# Newly initiated



## bro.bry (Jul 17, 2016)

Hi, I was  newly initiated last month for EA at Allen lodge Texas and I'm glad to be here.


Sent from my iPhone using My Freemasonry Pro


----------



## dfreybur (Jul 17, 2016)

Welcome to the family once adopted Brother.


----------



## bro.bry (Jul 17, 2016)

Thanks


Sent from my iPhone using My Freemasonry Pro


----------



## Warrior1256 (Jul 17, 2016)

Greetings and welcome to the forum Brother.


----------



## bro.bry (Jul 17, 2016)

Thanks for welcoming me bro.warrior and bro.

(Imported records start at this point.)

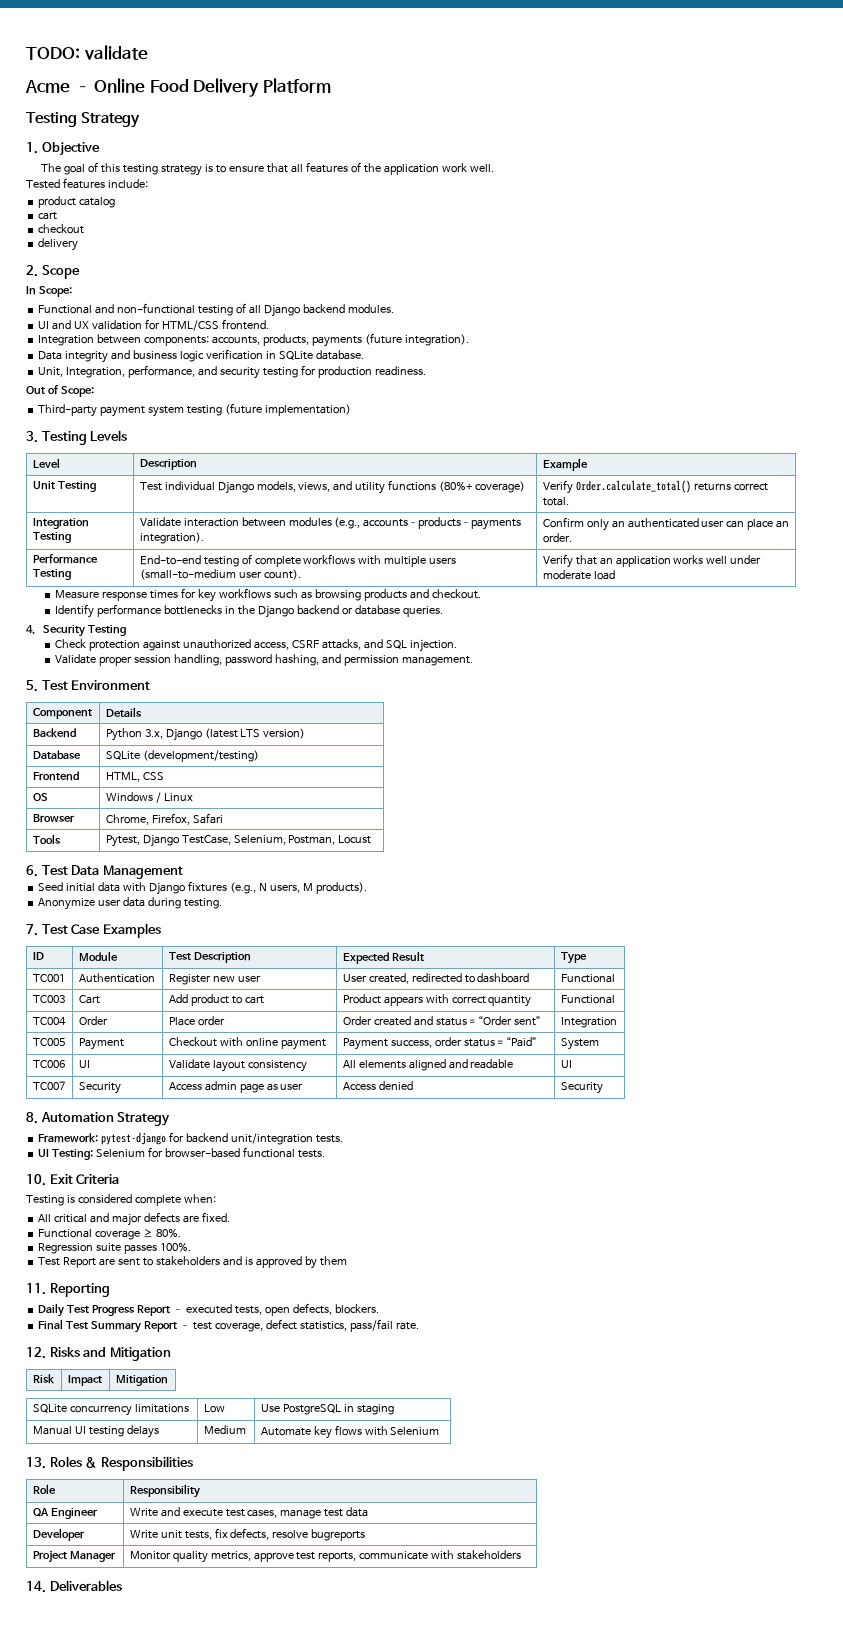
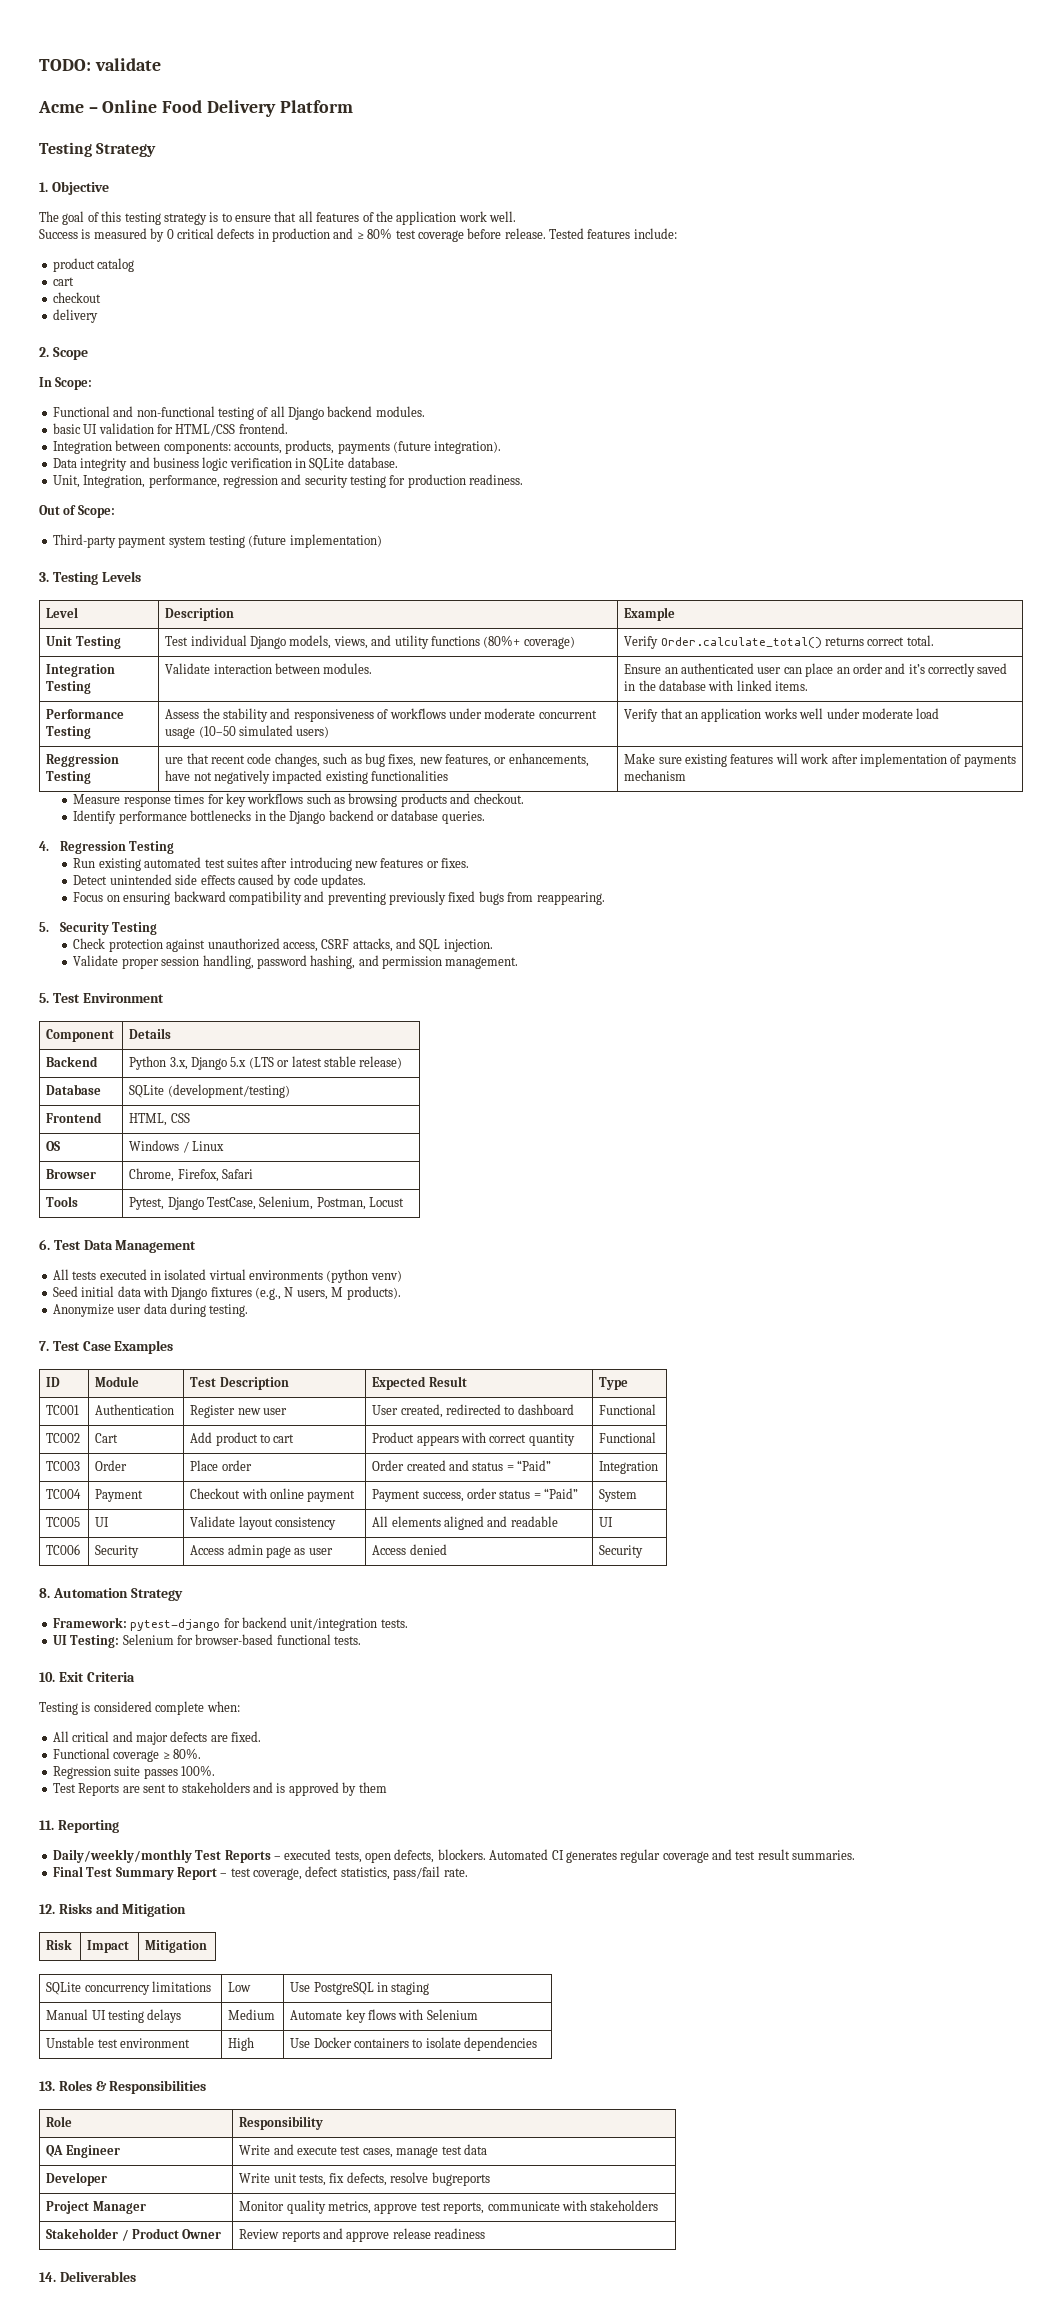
+ Success is measured by 0 critical defects in production and ≥ 80% test coverage before release.
- UI and UX validation for HTML/CSS frontend.
+ basic UI validation for HTML/CSS frontend.
- Unit, Integration, performance, and security testing for production readiness.
+ Unit, Integration, performance, regression and security testing for production readiness.
- Integration Testing | Validate interaction between modules (e.g., accounts–products–payments integration). | Confirm only an authenticated user can place an order.
- Performance Testing | End-to-end testing of complete workflows with multiple users (small-to-medium user count). | Verify that an application works well under moderate load
+ Integration Testing | Validate interaction between modules. | Ensure an authenticated user can place an order and it’s correctly saved in the database with linked items.
+ Performance Testing | Assess the stability and responsiveness of workflows under moderate concurrent usage (10–50 simulated users) | Verify that an application works well under moderate load
+ Reggression Testing | ure that recent code changes, such as bug fixes, new features, or enhancements, have not negatively impacted existing functionalities | Make sure existing features will work after implementation of payments mechanism
- 4. Security Testing
+ 4. Regression Testing
+ Run existing automated test suites after introducing new features or fixes.
+ Detect unintended side effects caused by code updates.
+ Focus on ensuring backward compatibility and preventing previously fixed bugs from reappearing.
+ 5. Security Testing
- Backend | Python 3.x, Django (latest LTS version)
+ Backend | Python 3.x, Django 5.x (LTS or latest stable release)
+ All tests executed in isolated virtual environments (python venv)
- TC003 | Cart | Add product to cart | Product appears with correct quantity | Functional
+ TC002 | Cart | Add product to cart | Product appears with correct quantity | Functional
- TC004 | Order | Place order | Order created and status = “Order sent” | Integration
+ TC003 | Order | Place order | Order created and status = “Paid” | Integration
- TC005 | Payment | Checkout with online payment | Payment success, order status = “Paid” | System
+ TC004 | Payment | Checkout with online payment | Payment success, order status = “Paid” | System
- TC006 | UI | Validate layout consistency | All elements aligned and readable | UI
+ TC005 | UI | Validate layout consistency | All elements aligned and readable | UI
- TC007 | Security | Access admin page as user | Access denied | Security
+ TC006 | Security | Access admin page as user | Access denied | Security
- Test Report are sent to stakeholders and is approved by them
+ Test Reports are sent to stakeholders and is approved by them
- Daily Test Progress Report – executed tests, open defects, blockers.
+ Daily/weekly/monthly Test Reports – executed tests, open defects, blockers. Automated CI generates regular coverage and test result summaries.
+ Unstable test environment | High | Use Docker containers to isolate dependencies
+ Stakeholder / Product Owner | Review reports and approve release readiness

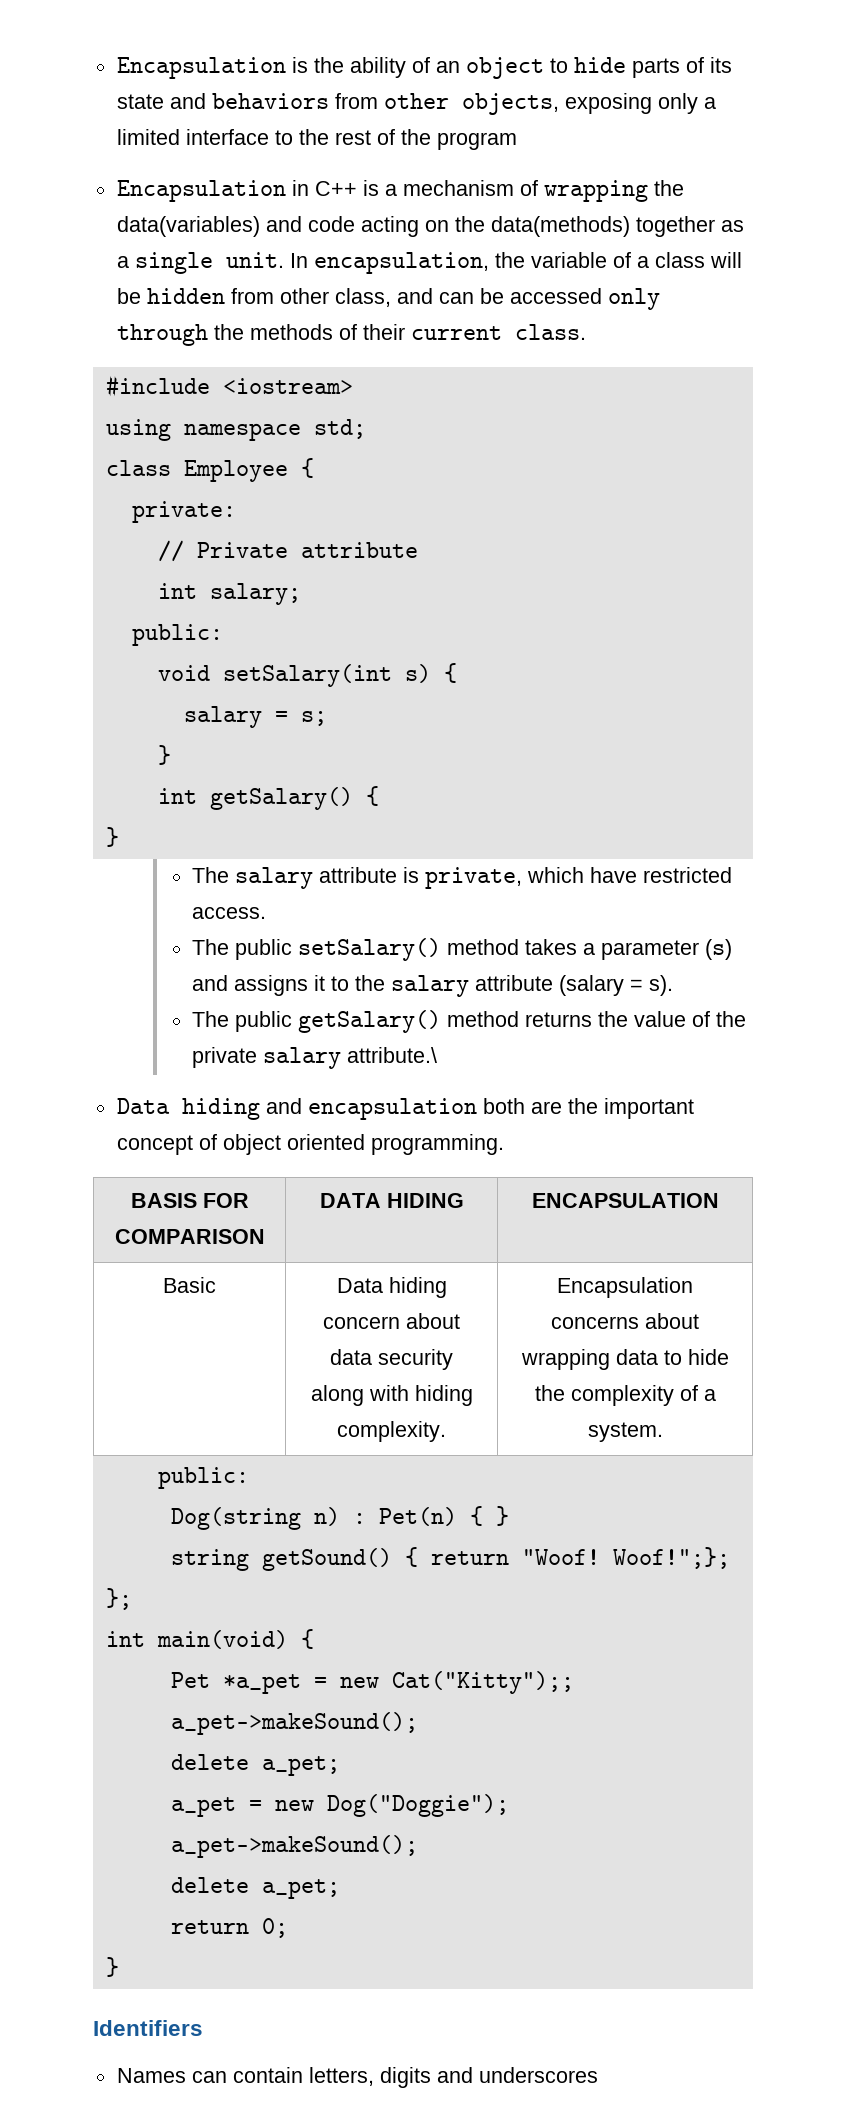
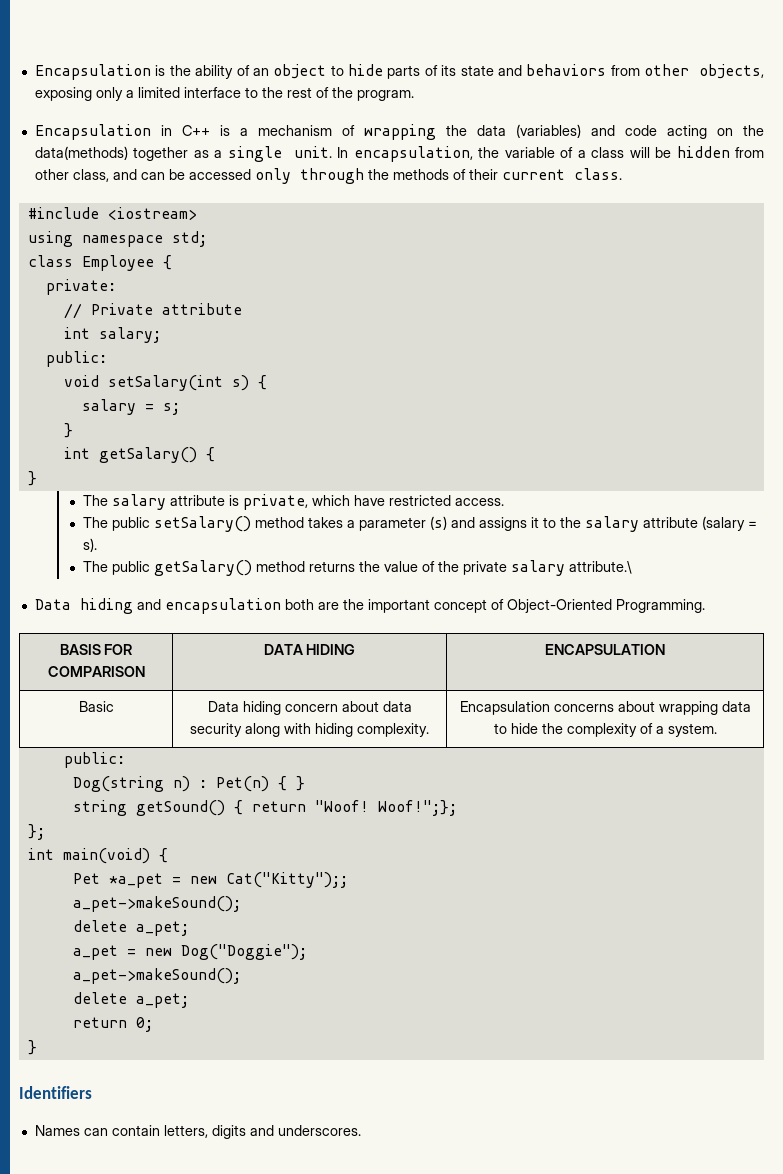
- Encapsulation is the ability of an object to hide parts of its state and behaviors from other objects, exposing only a limited interface to the rest of the program
+ Encapsulation is the ability of an object to hide parts of its state and behaviors from other objects, exposing only a limited interface to the rest of the program.
- Encapsulation in C++ is a mechanism of wrapping the data(variables) and code acting on the data(methods) together as a single unit.
+ Encapsulation in C++ is a mechanism of wrapping the data (variables) and code acting on the data(methods) together as a single unit.
- Data hiding and encapsulation both are the important concept of object oriented programming.
+ Data hiding and encapsulation both are the important concept of Object-Oriented Programming.
- Names can contain letters, digits and underscores
+ Names can contain letters, digits and underscores.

Dfrey


Sent from my iPhone using My Freemasonry Pro


----------



## mrpierce17 (Jul 17, 2016)

bro.bry said:


> Hi, I was  newly initiated last month for EA at Allen lodge Texas and I'm glad to be here.
> 
> 
> Sent from my iPhone using My Freemasonry Pro


Welcome to the boards  and to the fraternity


----------



## Bloke (Jul 18, 2016)

bro.bry said:


> Hi, I was  newly initiated last month for EA at Allen lodge Texas and I'm glad to be here.
> 
> 
> Sent from my iPhone using My Freemasonry Pro


Welcome from Australia


----------



## KSigMason (Jul 19, 2016)

Greetings and welcome


----------



## Glen Cook (Jul 21, 2016)

Welcome


----------